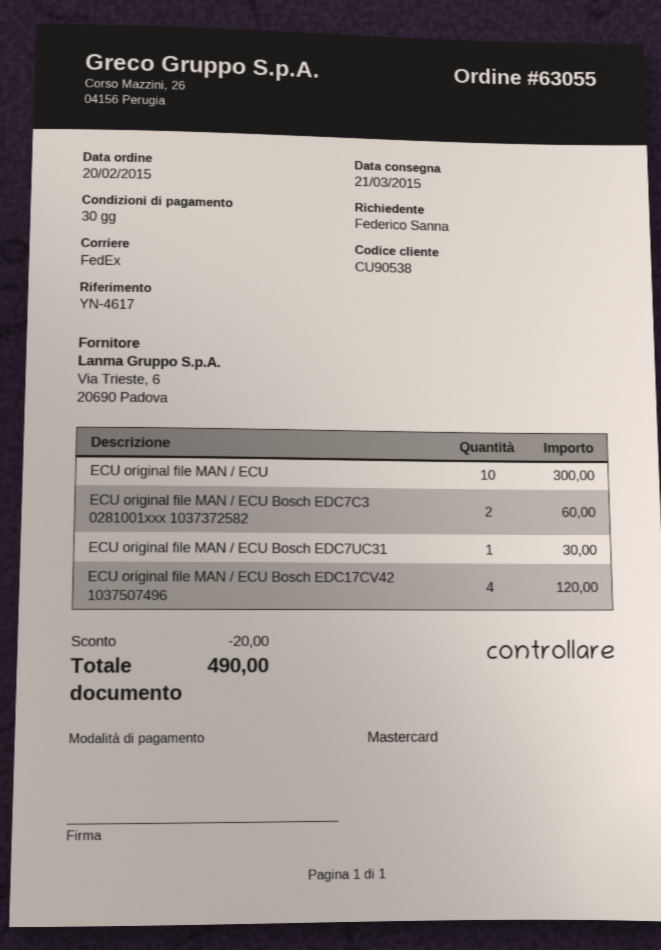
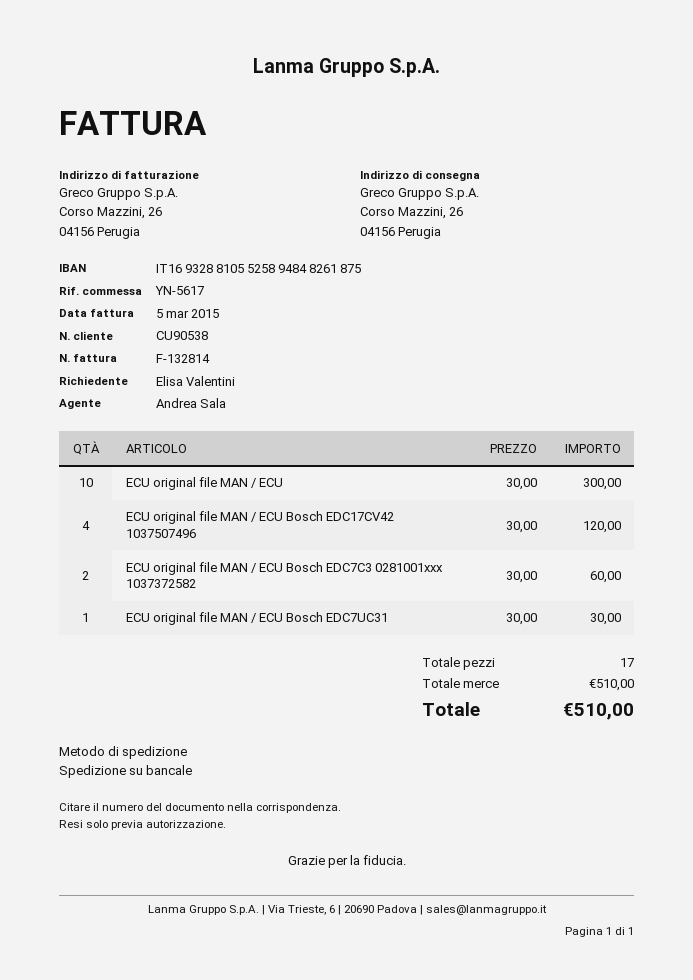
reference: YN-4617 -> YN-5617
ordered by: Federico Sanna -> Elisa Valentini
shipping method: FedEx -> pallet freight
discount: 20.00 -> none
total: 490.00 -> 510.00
──────
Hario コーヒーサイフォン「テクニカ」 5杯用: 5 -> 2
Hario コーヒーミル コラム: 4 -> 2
──────
Copy each line above containing the string "Hario".

Hario コーヒーサイフォン「テクニカ」 5杯用: 5 -> 2
Hario コーヒーミル コラム: 4 -> 2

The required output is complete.